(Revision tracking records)
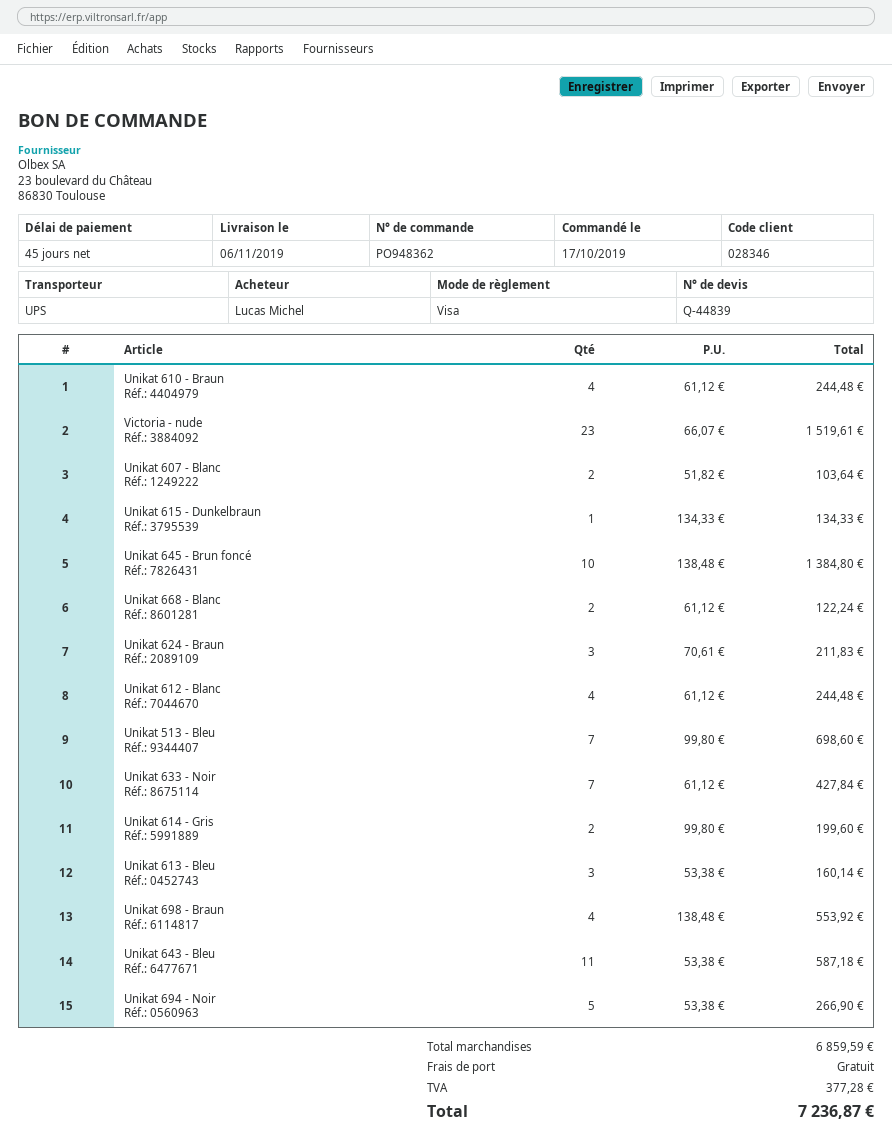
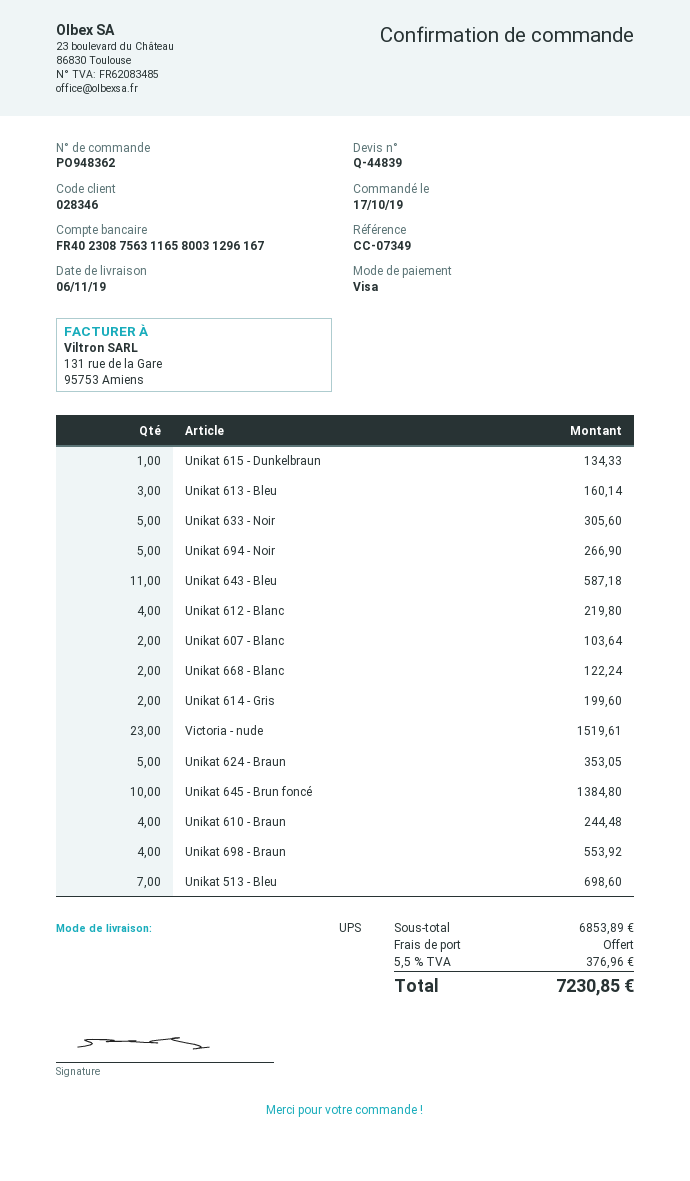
Unikat 624 - Braun: 3 for 211.83 -> 5 for 353.05
Unikat 612 - Blanc: 4 for 244.48 -> 4 for 219.80
Unikat 633 - Noir: 7 for 427.84 -> 5 for 305.60
subtotal: 6859.59 -> 6853.89
tax: 377.28 -> 376.96
total: 7236.87 -> 7230.85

■ WORK ITEM: What lines above hold the word "Unikat"? List them all.

■ RESULT OF THE EXERCISE:
Unikat 624 - Braun: 3 for 211.83 -> 5 for 353.05
Unikat 612 - Blanc: 4 for 244.48 -> 4 for 219.80
Unikat 633 - Noir: 7 for 427.84 -> 5 for 305.60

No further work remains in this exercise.